What the task requires>
With pictures left out, output exactly the lines from the line holding "html: none ->" through the end of the data, both included.

[Input for this task — start]

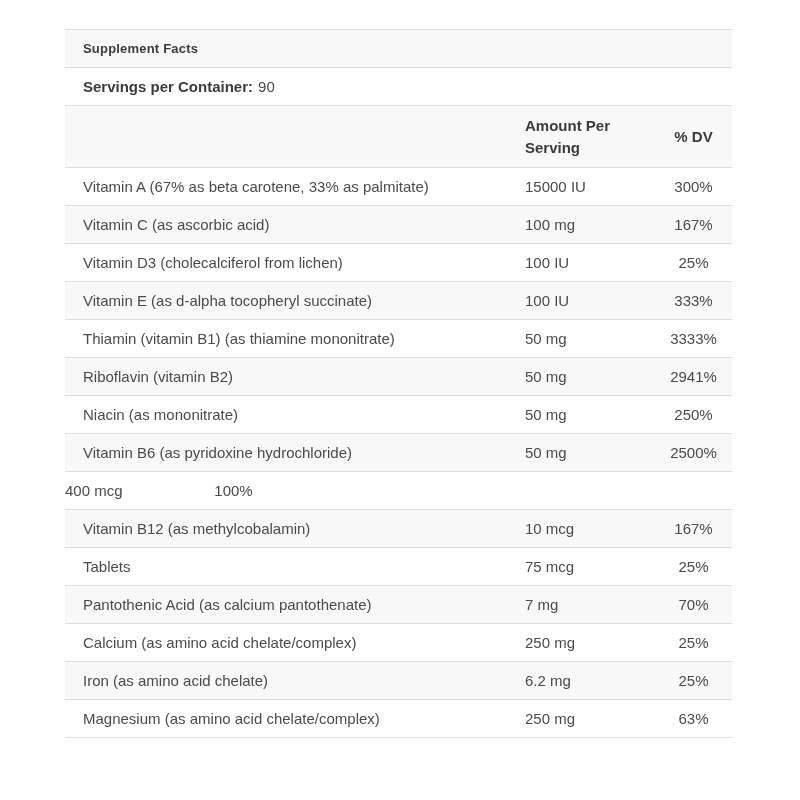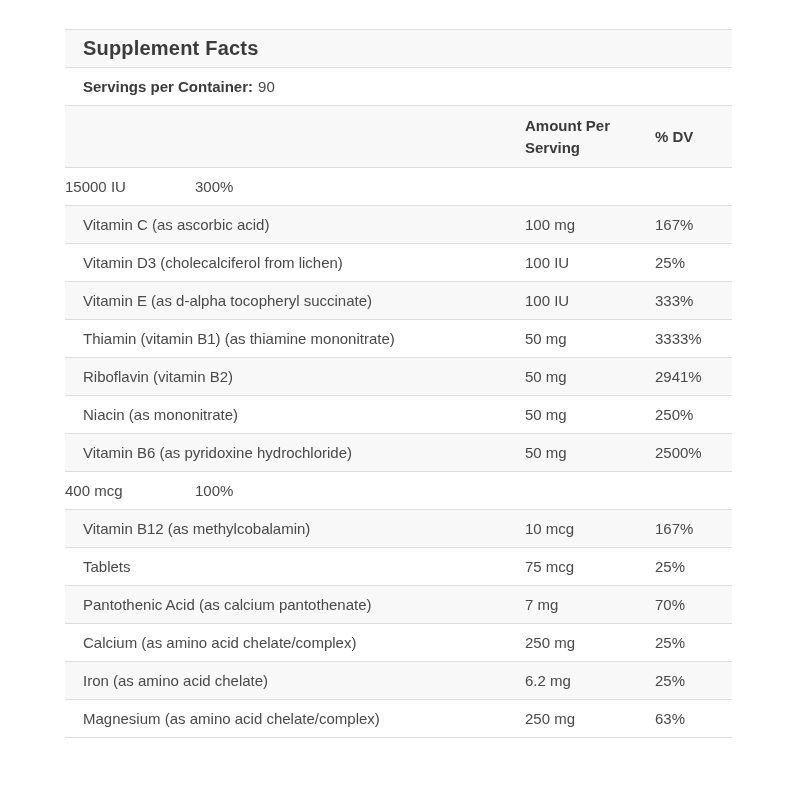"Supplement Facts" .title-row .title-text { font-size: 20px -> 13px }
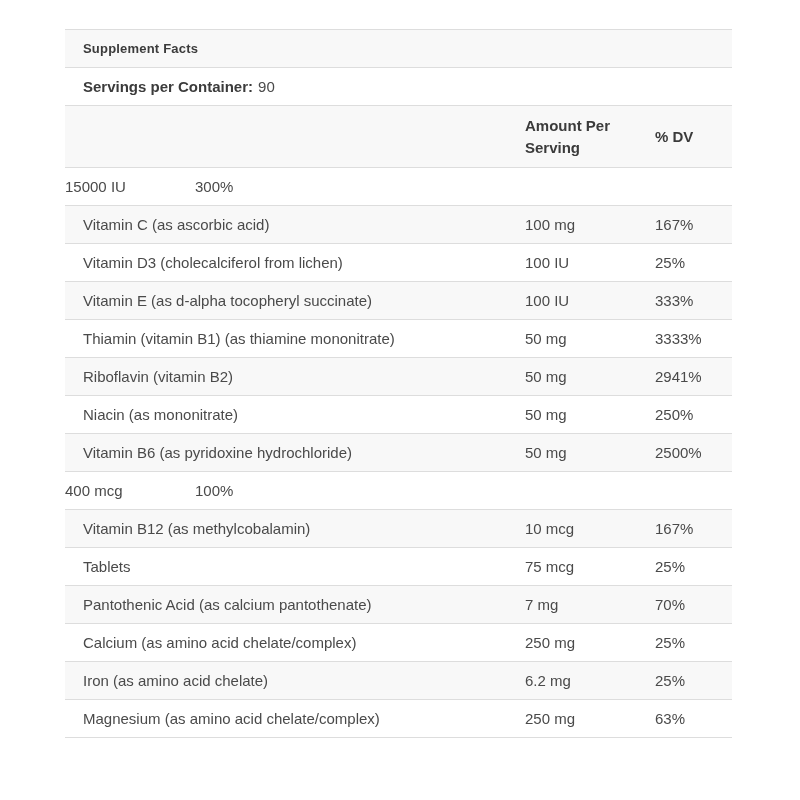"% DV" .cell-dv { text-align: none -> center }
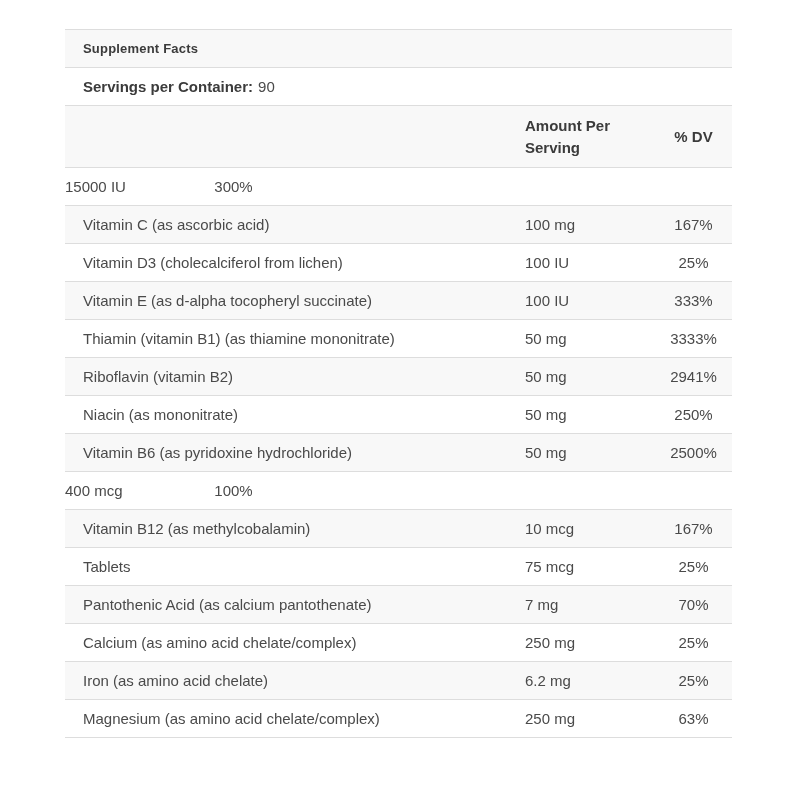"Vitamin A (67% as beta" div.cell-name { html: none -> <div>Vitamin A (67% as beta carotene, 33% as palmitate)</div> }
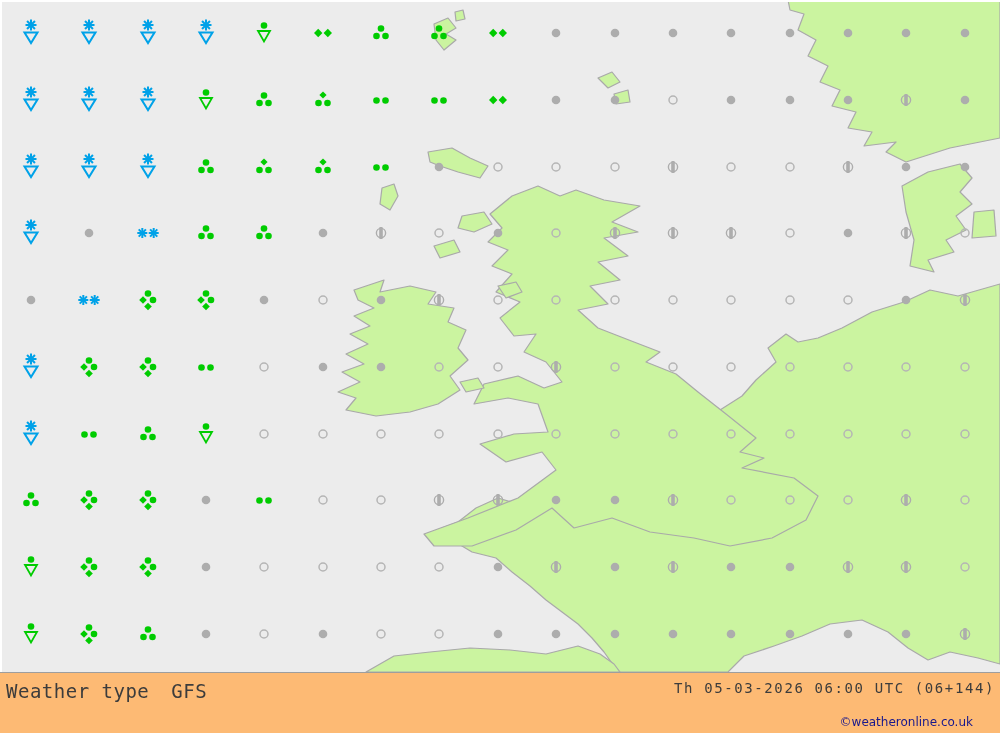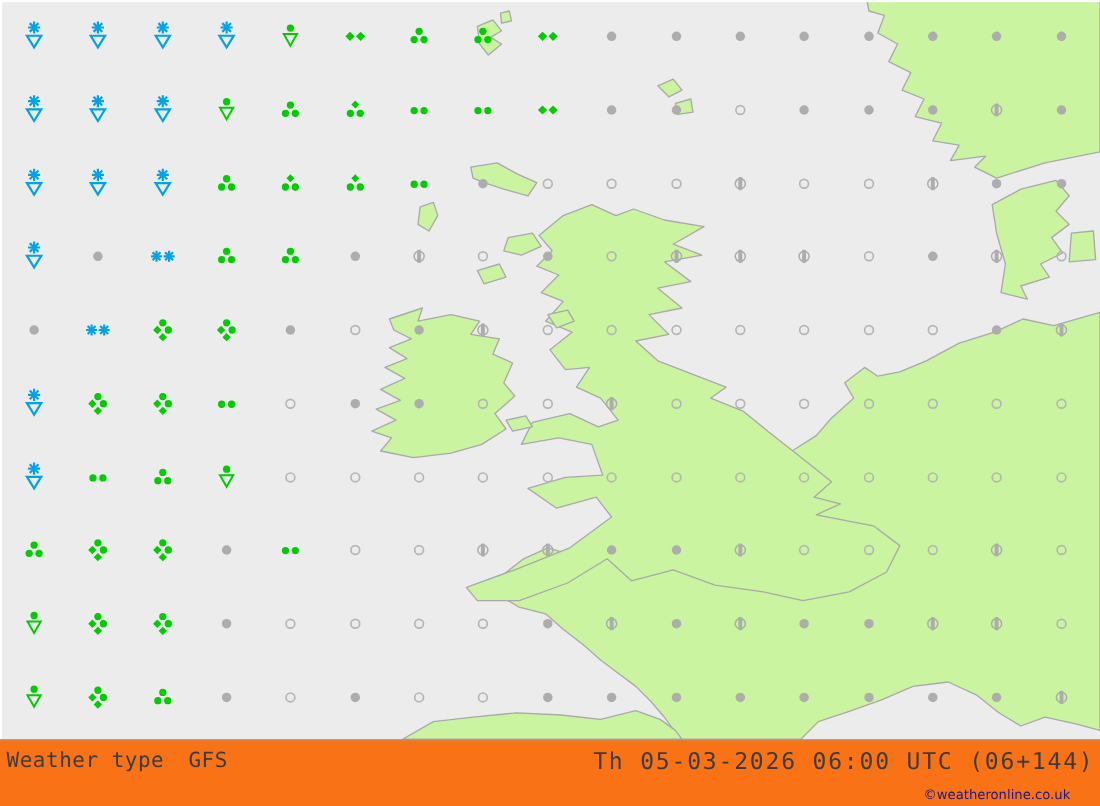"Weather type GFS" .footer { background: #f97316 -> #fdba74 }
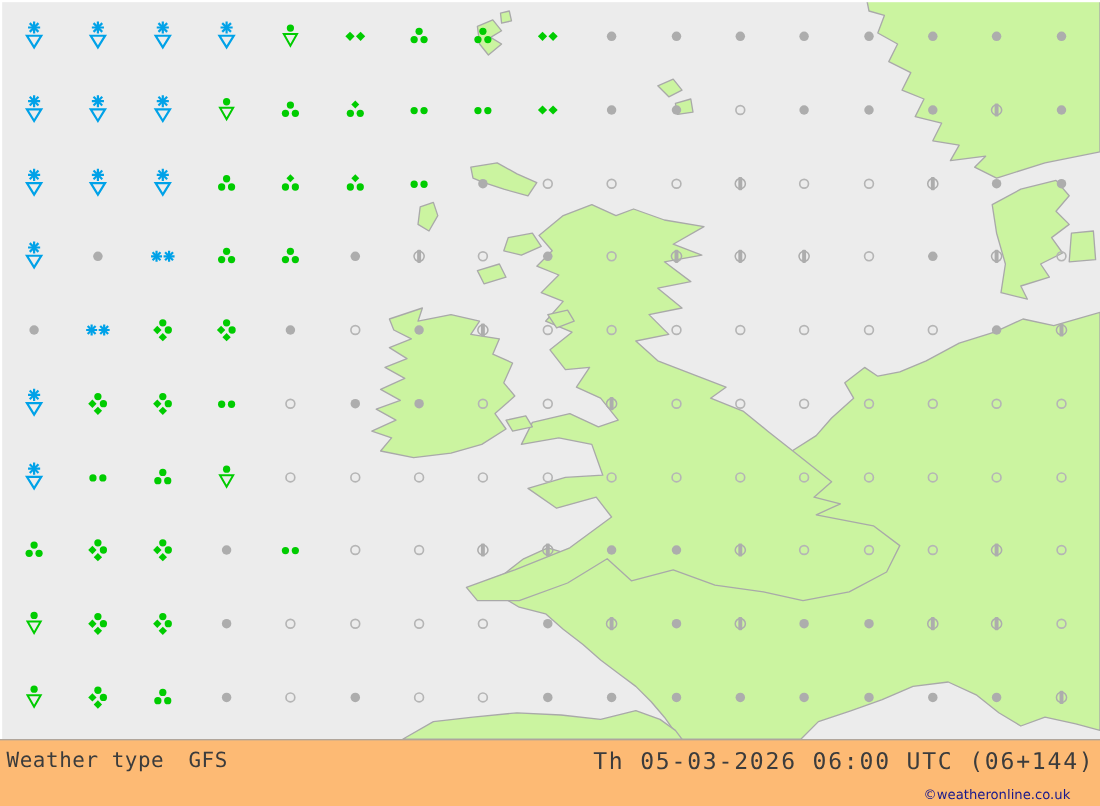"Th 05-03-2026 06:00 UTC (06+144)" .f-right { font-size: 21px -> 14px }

[Input for this task — finish]

Output of the exercise>
"Vitamin A (67% as beta" div.cell-name { html: none -> <div>Vitamin A (67% as beta carotene, 33% as palmitate)</div> }
"Weather type GFS" .footer { background: #f97316 -> #fdba74 }
"Th 05-03-2026 06:00 UTC (06+144)" .f-right { font-size: 21px -> 14px }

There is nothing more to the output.